Learning to Seek: Multi-Agent Online Source Seeking Against Non-Stochastic Disturbances
Du, Bin, Qian, Kun, Claudel, Christian, Sun, Dengfeng
This paper proposes to leverage the emerging~learning techniques and devise a multi-agent online source {seeking} algorithm under unknown environment. Of particular significance in our problem setups are: i) the underlying environment is not only unknown, but dynamically changing and also perturbed by two types of non-stochastic disturbances; and ii) a group of agents is deployed and expected to cooperatively seek as many sources as possible.
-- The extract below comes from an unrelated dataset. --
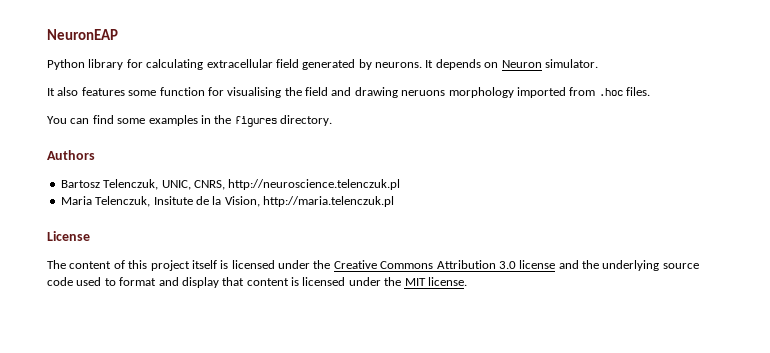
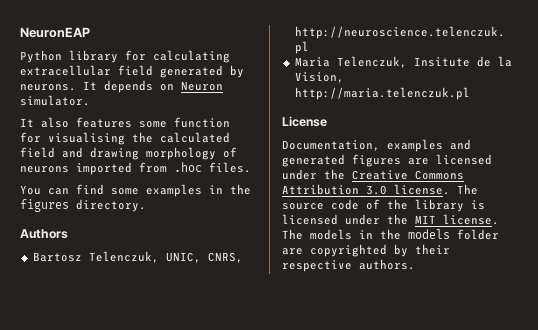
(302, 91) none -> [160,132,230,143] calculated
[401,87,514,98] neruons morphology -> [146,147,237,160] [20,166,69,173] morphology of neurons
[47,260,229,271] The content of this project itself is -> [282,139,471,152] [282,154,429,167] Documentation, examples and generated figures are
[519,260,699,271] [47,277,289,288] license and the underlying source code used to format and display that content -> [394,184,478,195] [282,199,464,212] license. The source code of the library
(467, 281) none -> [282,229,499,240] [282,244,450,257] [282,259,415,272] The models in the models folder are copyrighted by their respective authors.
Correspondingly, a new technique of discounted Kalman filter is developed to tackle with the non-stochastic disturbances, and a notion of confidence bound in polytope nature is utilized~to aid the computation-efficient cooperation among~multiple agents. With standard assumptions on the unknown environment as well as the disturbances, our algorithm is shown to achieve sub-linear regrets under the two~types of non-stochastic disturbances; both results are comparable to the state-of-the-art. Numerical examples on a real-world pollution monitoring application are provided to demonstrate the effectiveness of our algorithm.